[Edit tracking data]

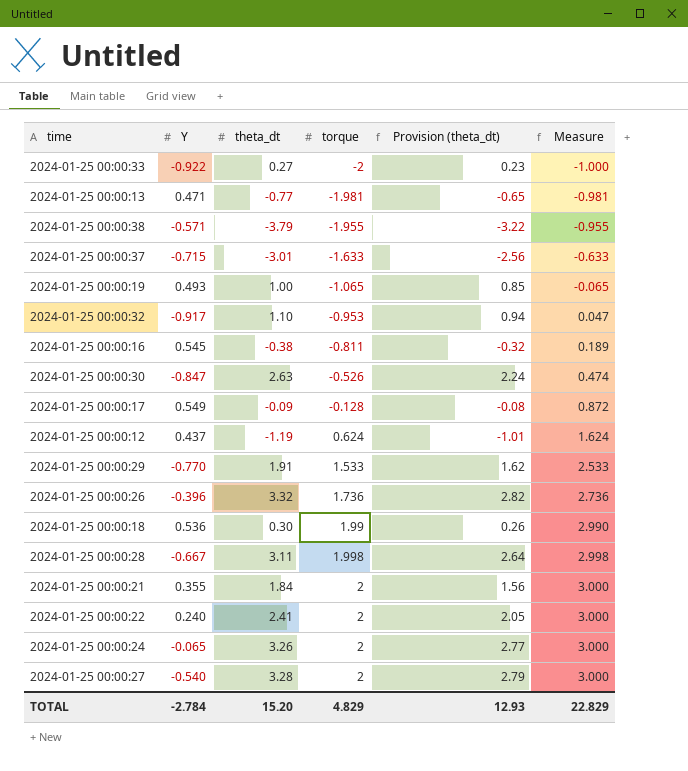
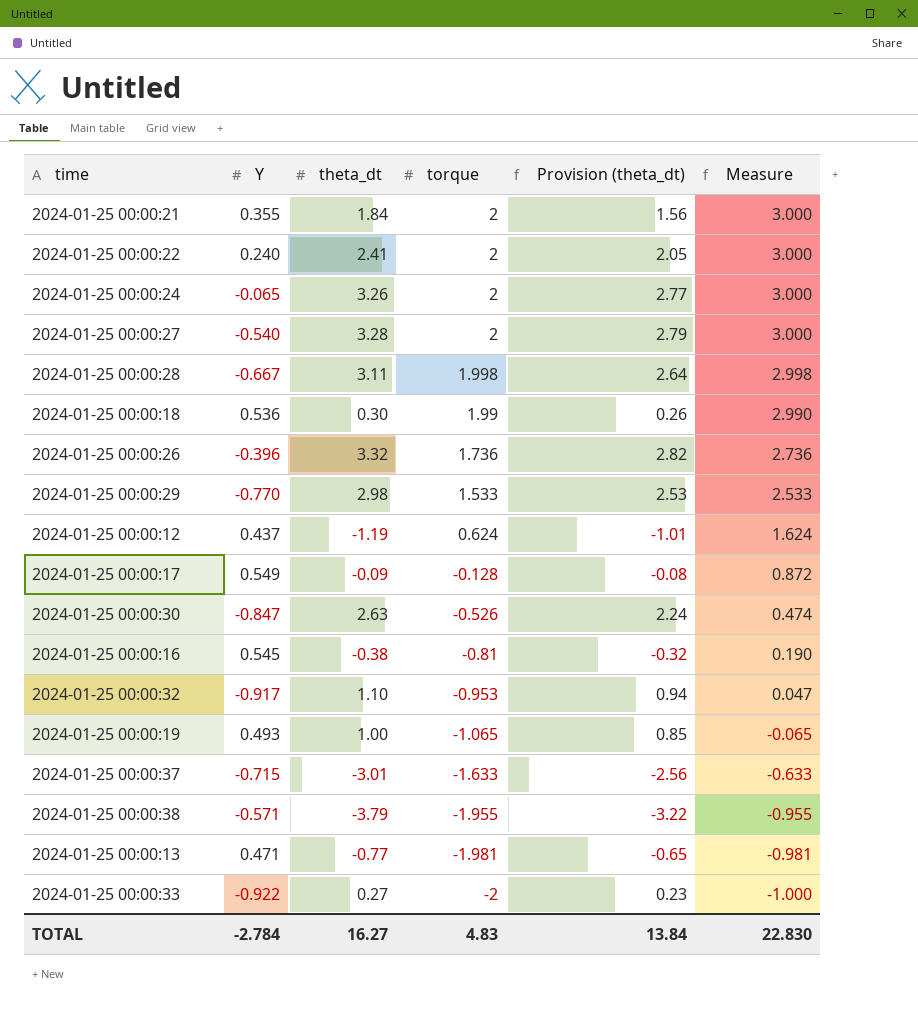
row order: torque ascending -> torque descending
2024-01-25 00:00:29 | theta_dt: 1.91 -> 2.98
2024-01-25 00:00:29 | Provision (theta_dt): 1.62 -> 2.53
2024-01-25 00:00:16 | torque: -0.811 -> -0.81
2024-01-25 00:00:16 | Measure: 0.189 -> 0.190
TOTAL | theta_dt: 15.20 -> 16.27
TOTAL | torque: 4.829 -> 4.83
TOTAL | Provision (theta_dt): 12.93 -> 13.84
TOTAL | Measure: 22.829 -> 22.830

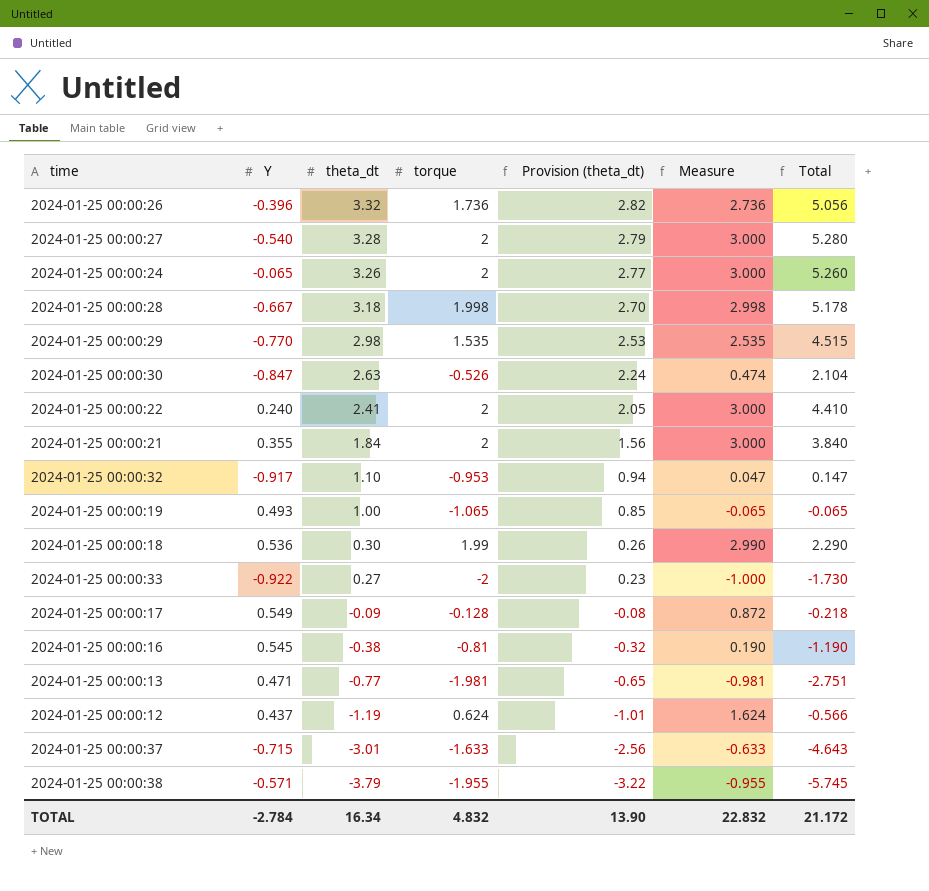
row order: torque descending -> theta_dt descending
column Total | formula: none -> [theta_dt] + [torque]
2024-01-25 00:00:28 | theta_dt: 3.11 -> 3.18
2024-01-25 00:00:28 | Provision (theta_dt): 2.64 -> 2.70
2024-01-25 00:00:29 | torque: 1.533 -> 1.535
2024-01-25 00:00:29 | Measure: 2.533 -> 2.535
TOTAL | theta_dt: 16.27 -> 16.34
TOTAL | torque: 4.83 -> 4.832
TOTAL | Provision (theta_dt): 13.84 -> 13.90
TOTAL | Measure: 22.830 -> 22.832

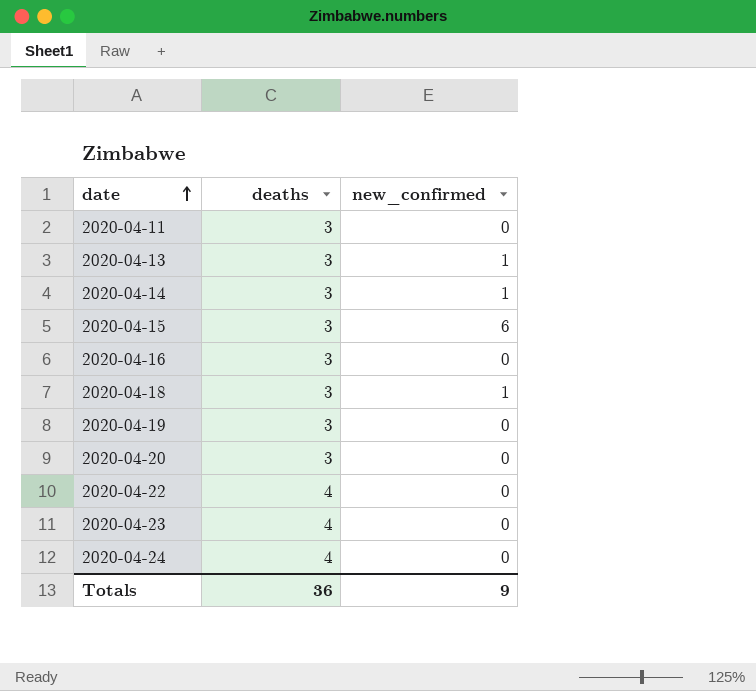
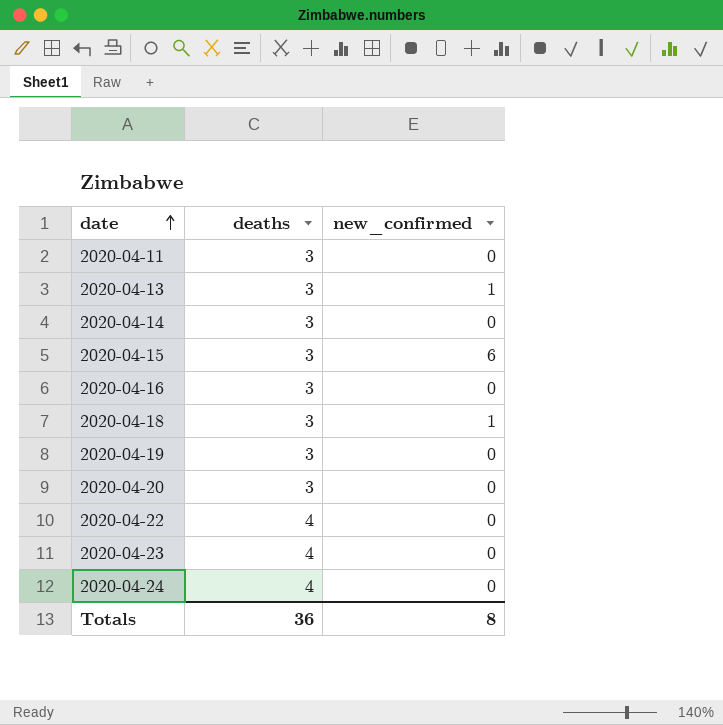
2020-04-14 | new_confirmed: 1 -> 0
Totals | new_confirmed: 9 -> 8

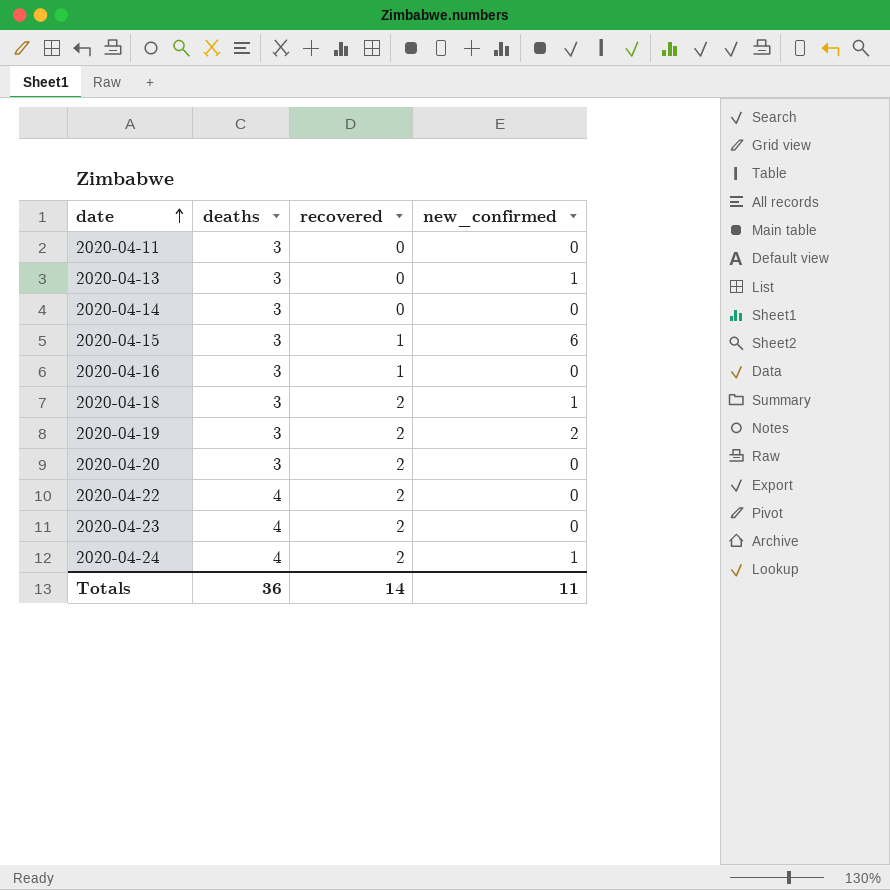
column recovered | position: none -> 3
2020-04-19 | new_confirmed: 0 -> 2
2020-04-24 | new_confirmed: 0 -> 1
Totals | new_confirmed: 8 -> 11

__What is required__
Your answer must be an exact transcription of the records above, minus the pictures.

__Answer area__
row order: torque ascending -> torque descending
2024-01-25 00:00:29 | theta_dt: 1.91 -> 2.98
2024-01-25 00:00:29 | Provision (theta_dt): 1.62 -> 2.53
2024-01-25 00:00:16 | torque: -0.811 -> -0.81
2024-01-25 00:00:16 | Measure: 0.189 -> 0.190
TOTAL | theta_dt: 15.20 -> 16.27
TOTAL | torque: 4.829 -> 4.83
TOTAL | Provision (theta_dt): 12.93 -> 13.84
TOTAL | Measure: 22.829 -> 22.830

row order: torque descending -> theta_dt descending
column Total | formula: none -> [theta_dt] + [torque]
2024-01-25 00:00:28 | theta_dt: 3.11 -> 3.18
2024-01-25 00:00:28 | Provision (theta_dt): 2.64 -> 2.70
2024-01-25 00:00:29 | torque: 1.533 -> 1.535
2024-01-25 00:00:29 | Measure: 2.533 -> 2.535
TOTAL | theta_dt: 16.27 -> 16.34
TOTAL | torque: 4.83 -> 4.832
TOTAL | Provision (theta_dt): 13.84 -> 13.90
TOTAL | Measure: 22.830 -> 22.832

2020-04-14 | new_confirmed: 1 -> 0
Totals | new_confirmed: 9 -> 8

column recovered | position: none -> 3
2020-04-19 | new_confirmed: 0 -> 2
2020-04-24 | new_confirmed: 0 -> 1
Totals | new_confirmed: 8 -> 11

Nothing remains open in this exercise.